7.2 Linking parent and transformation product features

This section discusses one of the most important steps in a TP screening workflow, which is to link feature groups of parents with those of candidate transformation products. During this step, components are made, where each component consist of one or more feature groups of detected TPs for a particular parent. Note that componentization was already introduced before, but for very different algorithms. However, the data format for TP componentization is highly similar. After componentization, several filters are available to clean and prioritize the data. These can even allow workflows without obtaining potential TPs in advance, which is discussed in the last subsection.

7.2.1 Componentization

Like other algorithms, the generateComponents generic function is used to generate TP components, by setting the algorithm parameter to "tp".

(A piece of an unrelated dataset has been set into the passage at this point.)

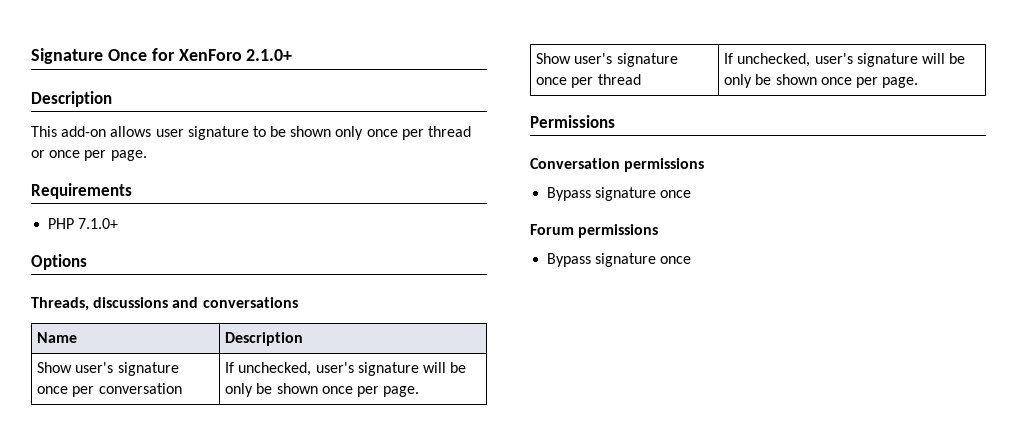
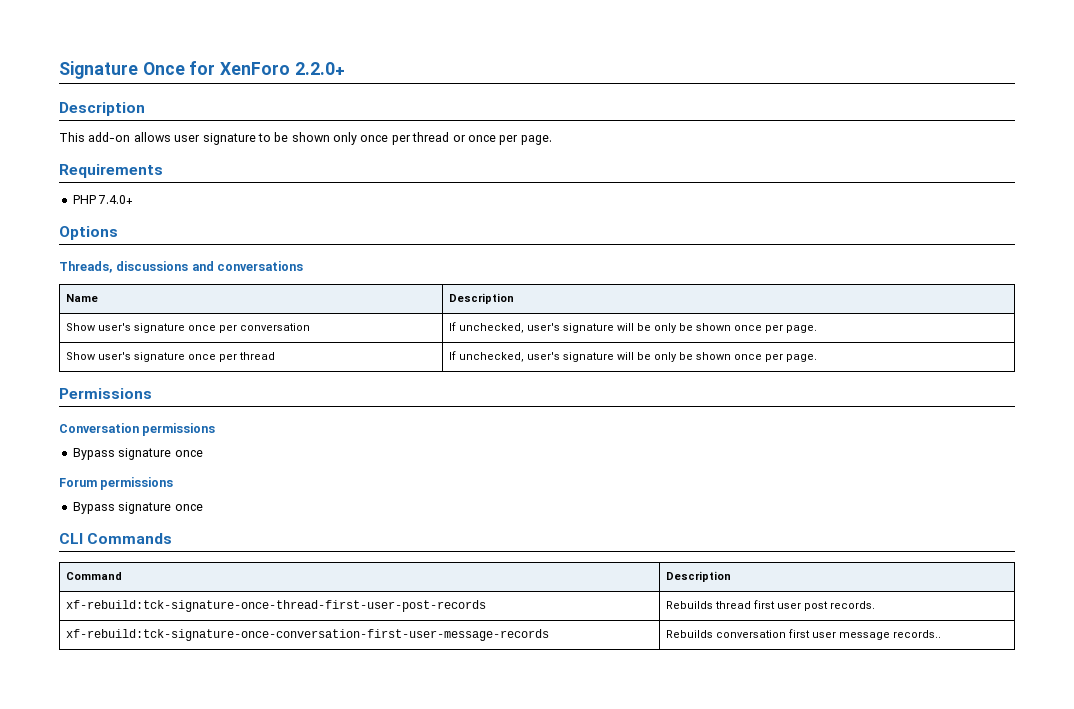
[246,49,293,61] 2.1.0+ -> [294,62,345,75] 2.2.0+
[78,218,119,229] 7.1.0+ -> [98,195,134,204] 7.4.0+
(692, 260) none -> [59,533,173,544] [65,572,122,580] [665,571,731,582] [65,600,486,612] [665,600,875,611] [65,629,549,641] [665,629,941,640] // CLI Commands // Command | Description // xf-rebuild:tck-signature-once-thread-first-user-post-records | Rebuilds thread first user post records. // xf-rebuild:tck-signature-once-conversation-first-user-message-records | Rebuilds conversation first user message records..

The following arguments are of importance:

Argument Remarks
fGroups The input feature groups for the parents
fGroupsTPs The input feature groups for the TPs
ignoreParents Set to TRUE to ignore feature groups in fGroupsTPs that also occur in fGroups
TPs The input transformation products, ie as generated by generateTPs()
MSPeakLists, formulas, compounds Annotation objects used for similarity calculation between the parent and its TPs
minRTDiff The minimum retention time difference (seconds) of a TP for it to be considered to elute differently than its parent.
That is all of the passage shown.